Chi promuove l’utilizzo del chitosano quale sostanza per dimagire sostiene che questa fibra avrebbe la capacità di “catturare” nell’intestino circa un terzo dei grassi introdotti; questo perché, in base all’idea che sta alla base dell’impiego di chitosano, esso sarebbe in grado, grazie alla sua carica ionica (positiva), di attrarre gli acidi grassi liberi (carica negativa) nell’intestino e di farli rimanere nel lume dell’apparato digerente impedendo il loro assorbimento.
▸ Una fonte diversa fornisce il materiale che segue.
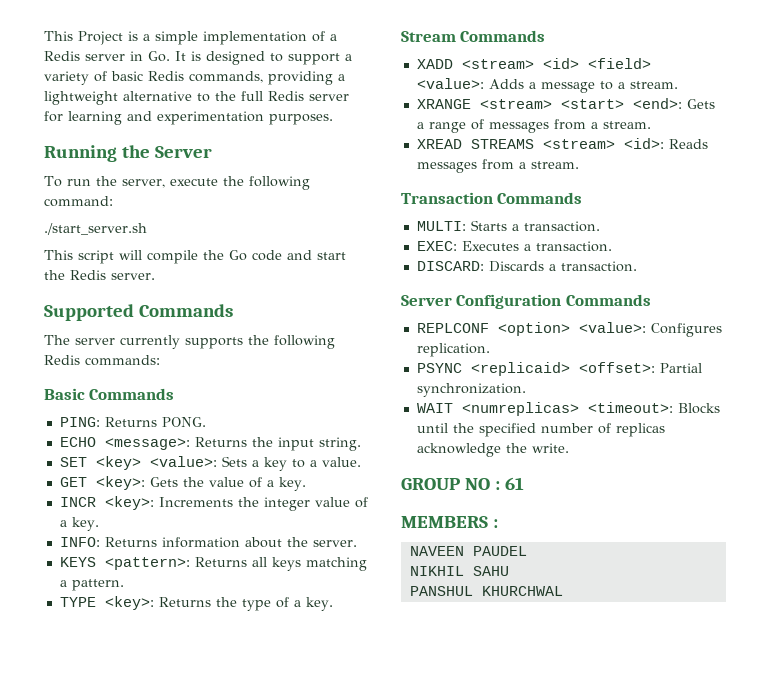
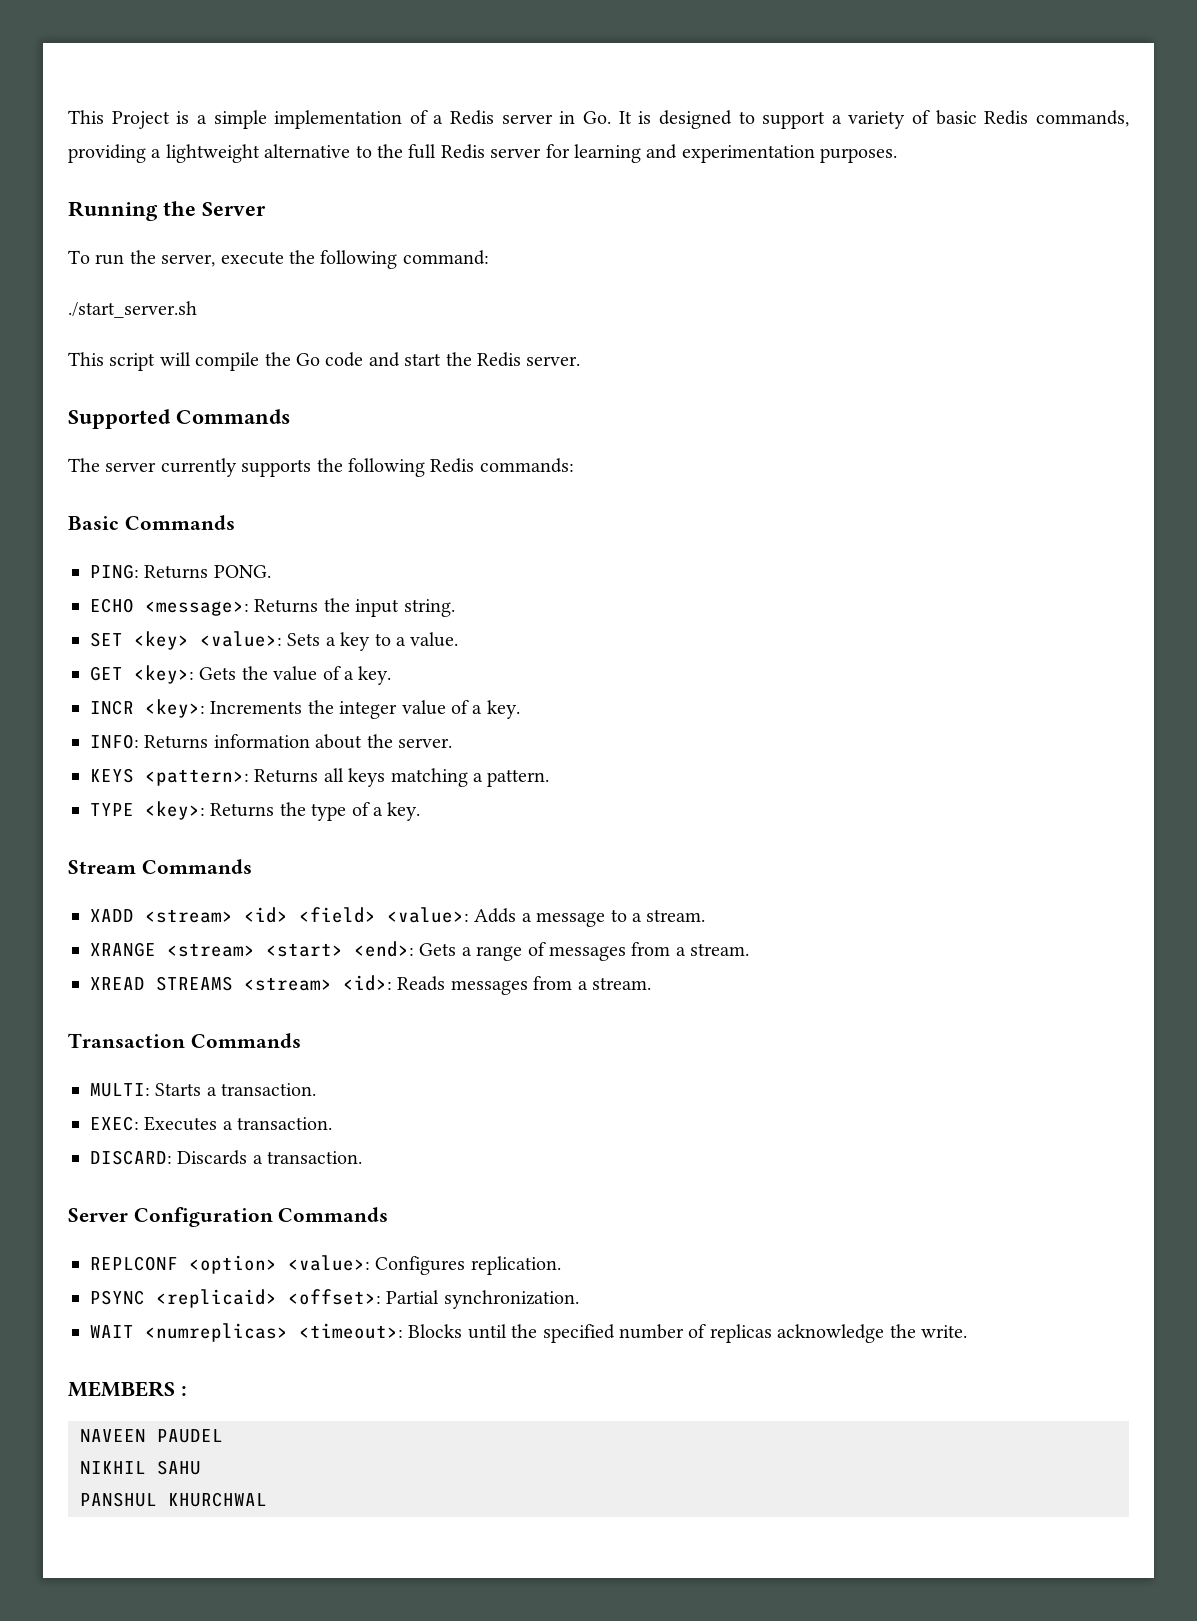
- GROUP NO : 61

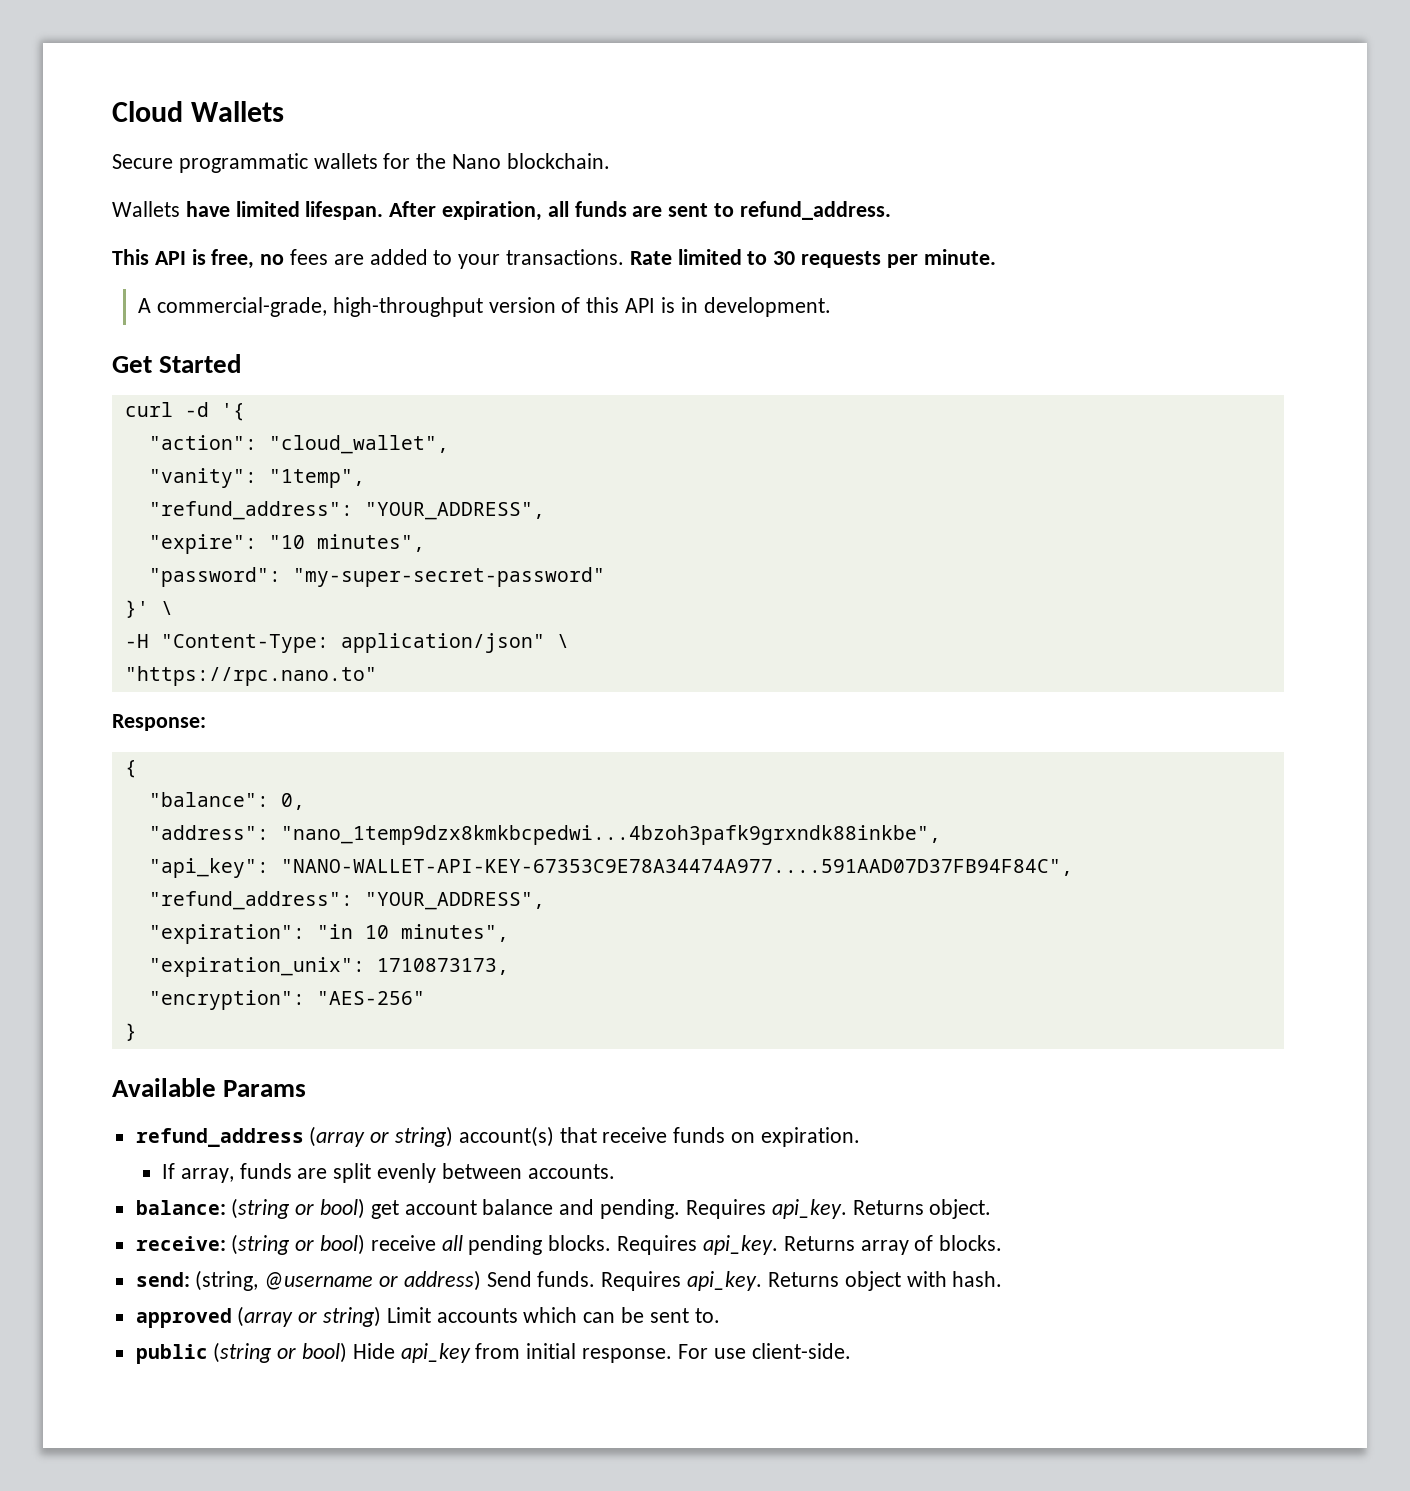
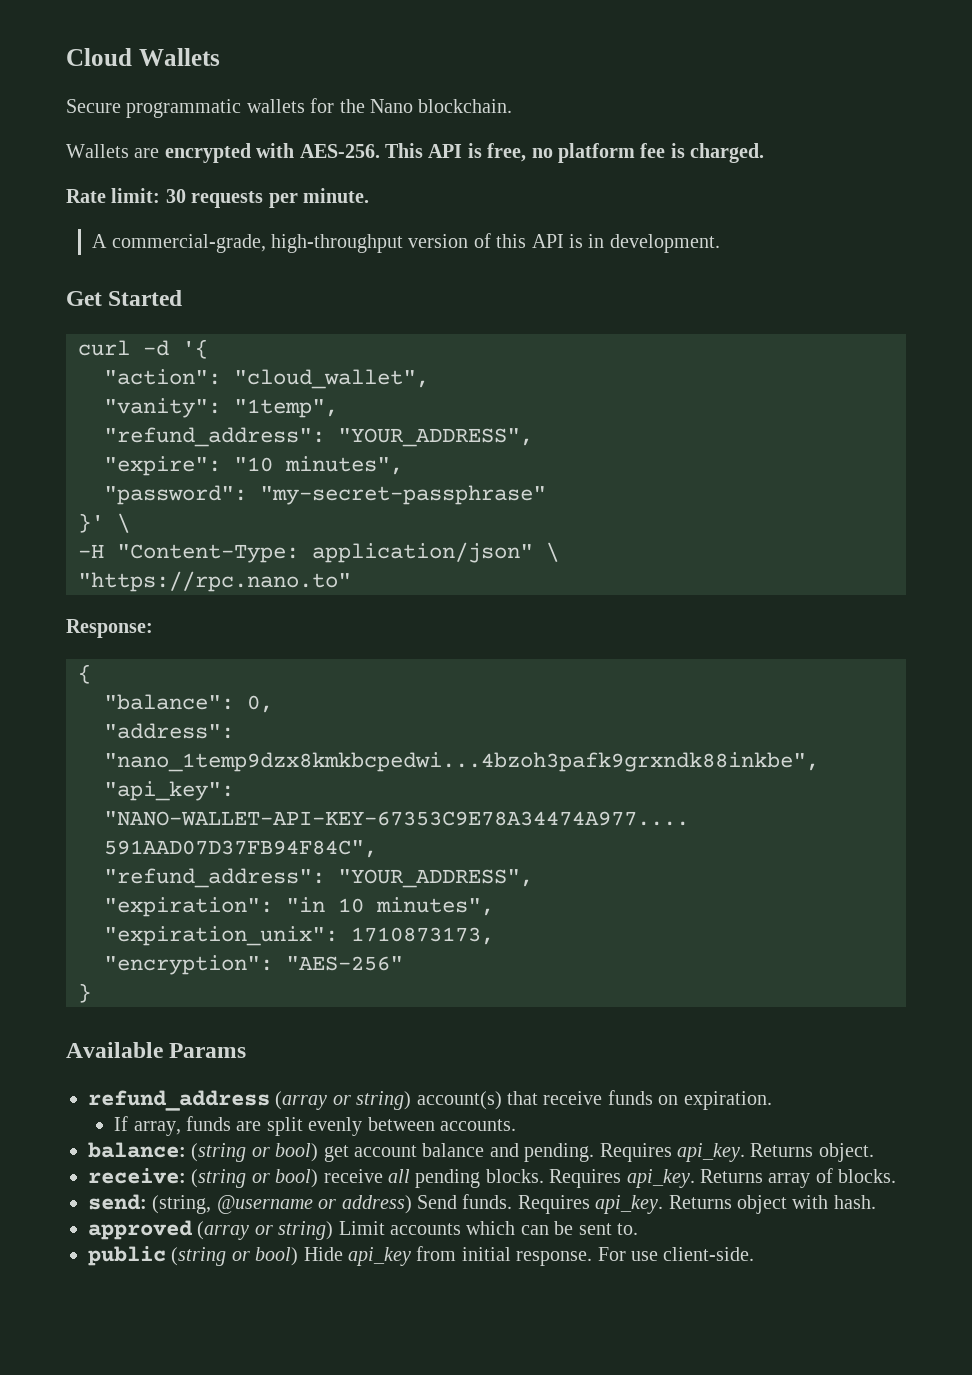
- Wallets have limited lifespan. After expiration, all funds are sent to refund_address.
- This API is free, no fees are added to your transactions. Rate limited to 30 requests per minute.
+ Wallets are encrypted with AES-256. This API is free, no platform fee is charged.
+ Rate limit: 30 requests per minute.
- "password": "my-super-secret-password"
+ "password": "my-secret-passphrase"

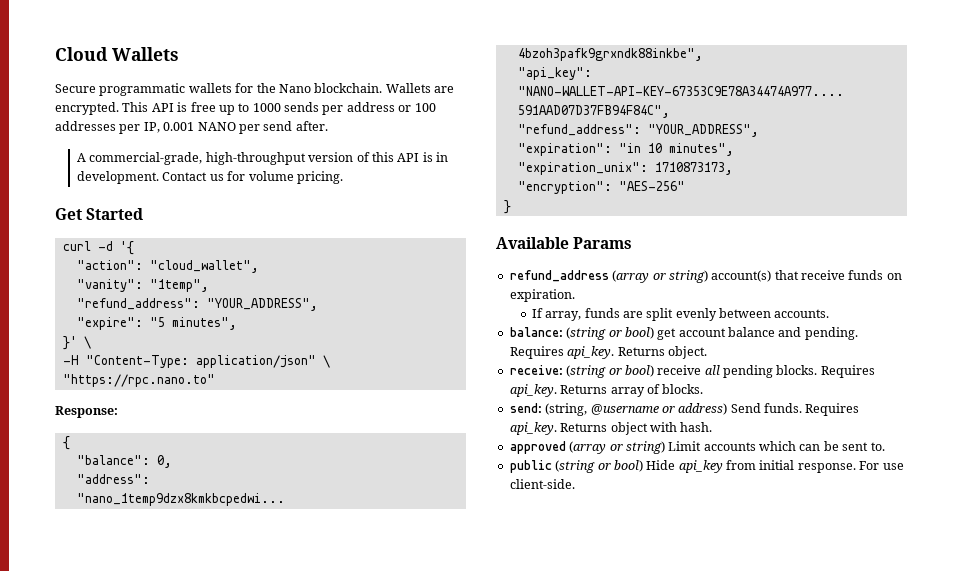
- Secure programmatic wallets for the Nano blockchain.
- Wallets are encrypted with AES-256. This API is free, no platform fee is charged.
- Rate limit: 30 requests per minute.
+ Secure programmatic wallets for the Nano blockchain. Wallets are encrypted. This API is free up to 1000 sends per address or 100 addresses per IP, 0.001 NANO per send after.
+ Contact us for volume pricing.
- "expire": "10 minutes",
- "password": "my-secret-passphrase"
+ "expire": "5 minutes",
Il problema è che il chitosano pur rallentando il processo di assorbimento dei grassi non ha dimostrato di possedere effetti a livello di riduzione quantitativa dei grassi stessi.
In uno studio del 1999 (Methods and Findings in Experimental and Clinical Pharmacology 21(5):357-361) si è osservato che l’assunzione di chitosano non ha sortito effetti significativi né come dimagrante né come sostanza ipocolesterolemizzante tant’è che nello stesso anno, la Food and Drug Administration statunitense intimò a una grande azienda produttrice di integratori a base di chitosano (la TRY-Lean) di non pubblicizzare in alcun modo il chitosano quale sostanza efficace nella riduzione del peso, nell’ipertensione arteriosa, nella riduzione dei livelli di colesterolo ecc.
Il problema è sempre lo stesso: come già ribadito nel nostro articolo Dimagranti da banco, si deve riflettere su questa considerazione:
Attualmente non esistono sostanze senza controindicazioni che possano favorire il dimagrimento significativo del soggetto, tant’è che gli inutili dimagranti che vengono venduti senza prescrizione medica hanno fra le avvertenze “in abbinamento a una dieta ipocalorica e a esercizio fisico”.
Alcuni utili approfondimenti sulla questione sono reperibili anche nell’articolo Test clinici hanno dimostrato che….
Controindicazioni ed effetti collaterali
Fra gli effetti collaterali degli integratori a base di chitosano sono segnalati disturbi di tipo gastrointestinale e sensazione di pesantezza; il chitosano potrebbe inoltre inibire l’assorbimento delle vitamine liposolubili (A, D, E e K).
Il consumo di chitosano dovrebbe essere evitato in gravidanza e durante l’allattamento. Poiché inibisce l’assorbimento intestinale di molte sostanze, andrebbe evitato nel caso si assumano farmaci, o comunque il suo utilizzo dovrebbe essere approvato dal medico curante.